I am not looking to theorize that Maxwell's equations are true only in one preferred frame of reference, one at rest with respect to the 'ether'.

Well, if you agree that Maxwell's equations are true in every inertial frame, the only possible way for this to be true is if you use the Lorentz transform to translate between the coordinates of different inertial frames.

 

[Physicsguru]

If by classical electrodynamics you mean relativistic electrodynamics, it is possible to say that Maxwell's equations are true in any inertial frame.

I do not mean relativistic electrodynamics. Here is what I do mean by classical electrodynamics:

We start off with electrostatics. In a frame where a particle with electric charge q1 is permantly at rest (pretend q1 has an infinite inertia), the particle is the source of an electrostatic field in this frame which is expressed mathematically as:

$$\vec E = \frac{q1}{4\pi\epsilon_0} \frac{\hat R}{R^2}$$

If another electrically charged particle of electric charge q2 finds itself immersed in the electric field due to q1, this particle will be subjected to an external force F, which obeys:

$$\vec F = \frac{d\vec P}{dt} = q2 \vec E = \frac{q1q2}{4\pi\epsilon_0} \frac{\hat R}{R^2}$$

Where P is the particle's momentum, which is given by Mv, where v is its velocity in the frame, and M is the inertial mass of q2.

For a large body containing an integral number of electric charges, the total electric field of the object is governed by:

$$\vec E = \frac{1}{4\pi\epsilon_0} \int \rho d\tau \frac{\hat R}{R^2}$$

Where d tau is a differential volume element, and rho is the charge density, measured in coulombs per cubic meter. In electrostatics rho is not a function of time, in electrodynamics rho is a function of time.
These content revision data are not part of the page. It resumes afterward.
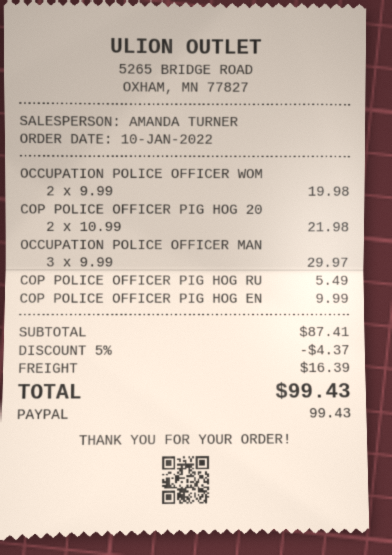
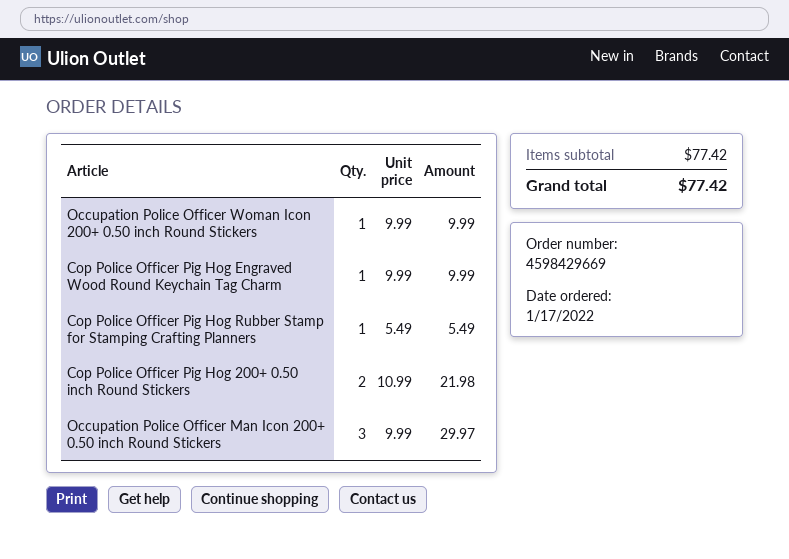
order date: 2022-01-10 -> 2022-01-17
OCCUPATION POLICE OFFICER WOM: 2 x 9.99 = 19.98 -> 1 x 9.99 = 9.99
subtotal: 87.41 -> 77.42
discount: 5% = 4.37 -> none
shipping: 16.39 -> none
total: 99.43 -> 77.42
Case 1: The charge density is not a function of time, only a function of position. That is:

$$\rho = \rho (x^\prime,y^\prime,z^\prime)$$

Using vector calculus we can show that:

$$\nabla \bullet \vec E = \frac{\rho}{\epsilon_0}$$

and

$$\nabla \times \vec E = 0$$


The second of these two equations is not true if rho can vary in time, as is the case with electric current.

Case 2: The charge density is a function of time t.
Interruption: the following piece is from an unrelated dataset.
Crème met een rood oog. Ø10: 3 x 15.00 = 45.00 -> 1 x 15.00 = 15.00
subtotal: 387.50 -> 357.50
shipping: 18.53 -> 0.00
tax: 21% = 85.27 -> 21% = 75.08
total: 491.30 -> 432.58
$$\rho = \rho (x^\prime,y^\prime,z^\prime,t)$$

Let us compute the curl of the electric field.

$$\nabla \times \vec E = \nabla \times \frac{1}{4\pi\epsilon_0} \int \rho d\tau \frac{\hat R}{R^2}$$











If many electric charges are moving in a frame, they will contribute to a net volume current density J, which will generate a so called magnetic field B, which satisfies the Biot-Savart law below:

$$\vec B = \frac{\mu_0}{4\pi} \int \vec J \times \frac{\hat R}{R^2} d\tau$$

If a charged particle with speed v enters a magnetic field B, it will experience an external force given by:

[tex] \vec F = q(\vec v \times \vec B)

 

[Hurkyl]

Don't forget that the current density is supposed to remain constant over time as well. (Thus, magnetostatics)

 

[Physicsguru]

Don't forget that the current density is supposed to remain constant over time as well. (Thus, magnetostatics)
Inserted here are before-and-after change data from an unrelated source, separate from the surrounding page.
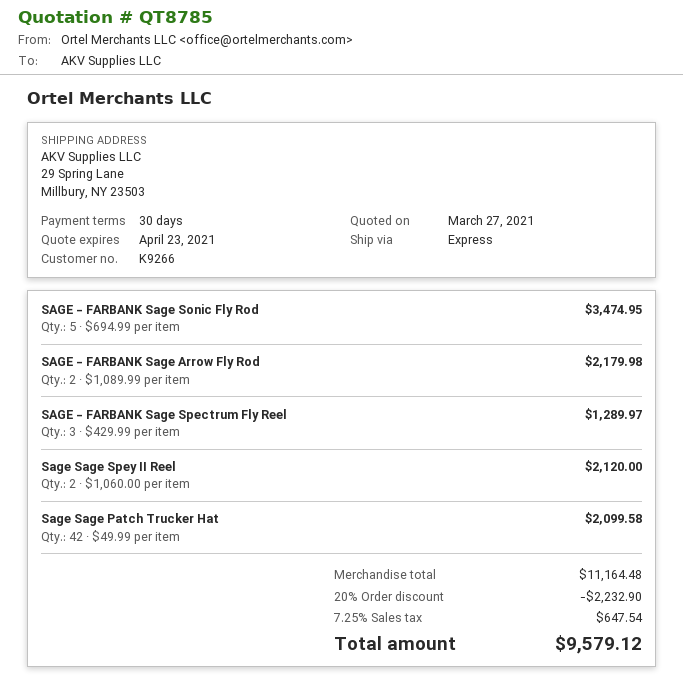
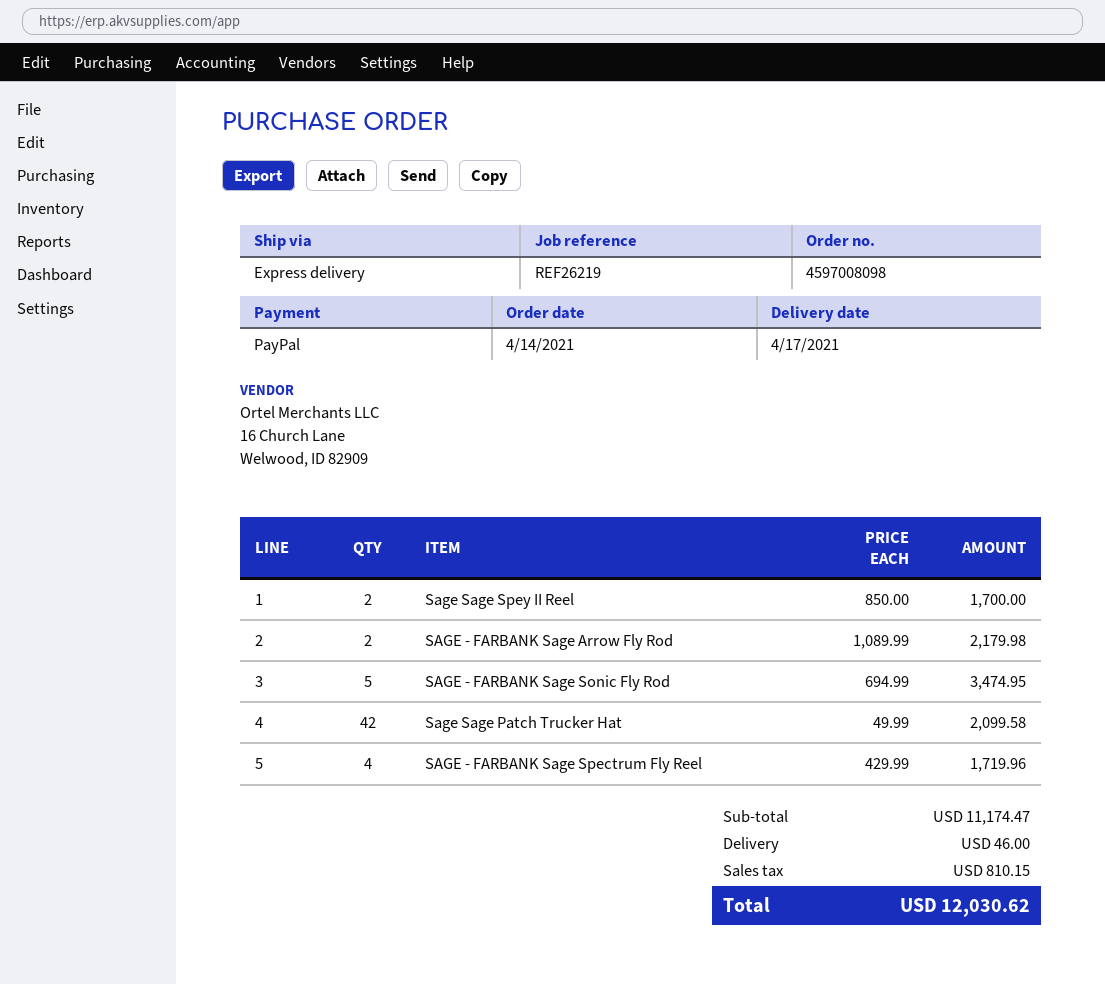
SAGE - FARBANK Sage Spectrum Fly Reel: 3 x 429.99 = 1289.97 -> 4 x 429.99 = 1719.96
Sage Sage Spey II Reel: 2 x 1060.00 = 2120.00 -> 2 x 850.00 = 1700.00
subtotal: 11164.48 -> 11174.47
discount: 20% = 2232.90 -> none
shipping: none -> 46.00
tax: 647.54 -> 810.15
total: 9579.12 -> 12030.62

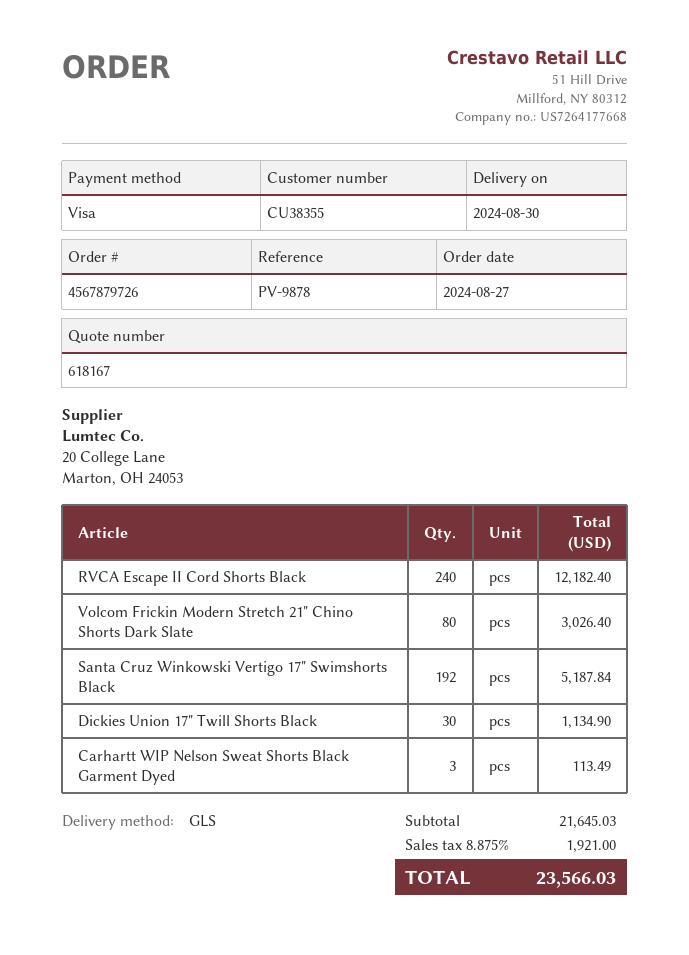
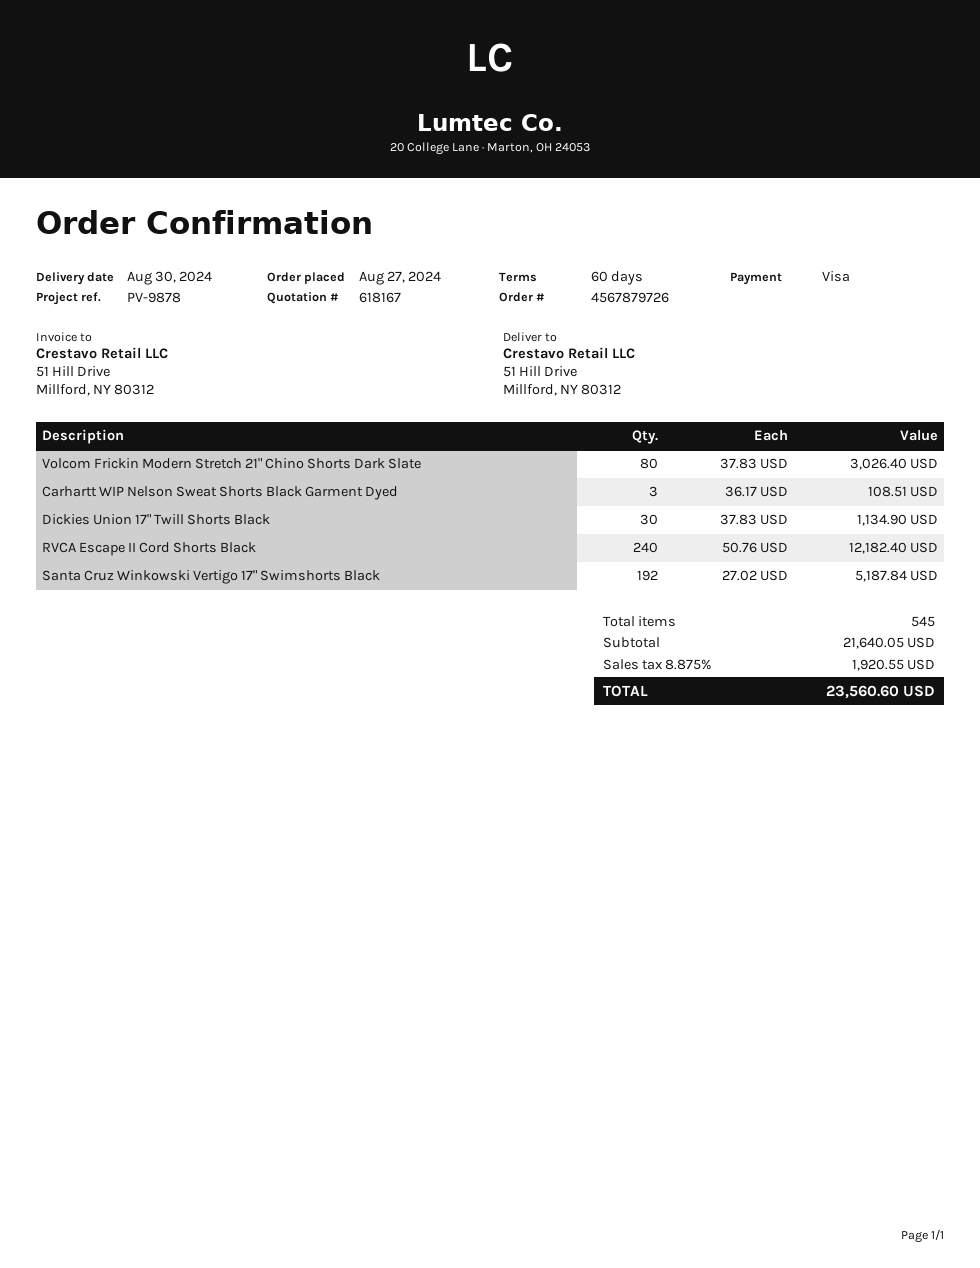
Carhartt WIP Nelson Sweat Shorts Black Garment Dyed: 3 for 113.49 -> 3 for 108.51
subtotal: 21645.03 -> 21640.05
tax: 8.875% = 1921.00 -> 8.875% = 1920.55
total: 23566.03 -> 23560.60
Hey :) i didnt know anyone was out there. And thank you :)

 

[dextercioby]

For the record,CED (or classical electrodynamics) is the theory understood as the Einstein-Minkowski L-invariant electrodynamics and not a subtheory of it.

What's your view on QED (quantum electrodynamics)...?

Daniel.

 

[pervect]

I do not mean relativistic electrodynamics. Here is what I do mean by classical electrodynamics:

We start off with electrostatics. In a frame where a particle with electric charge q1 is permantly at rest (pretend q1 has an infinite inertia), the particle is the source of an electrostatic field in this frame which is expressed mathematically as:

$$\vec E = \frac{q1}{4\pi\epsilon_0} \frac{\hat R}{R^2}$$

If another electrically charged particle of electric charge q2 finds itself immersed in the electric field due to q1, this particle will be subjected to an external force F, which obeys:

$$\vec F = \frac{d\vec P}{dt} = q2 \vec E = \frac{q1q2}{4\pi\epsilon_0} \frac{\hat R}{R^2}$$

Where P is the particle's momentum, which is given by Mv, where v is its velocity in the frame, and M is the inertial mass of q2.

Unfortunately, it's inconsistent to believe that momentum is given by p=mv, and to also believe that Maxwell's equations apply in all inertial frames.

While you only wrote down a subset of Maxwell's equations, I think it's fair to guess that you believe in all of them.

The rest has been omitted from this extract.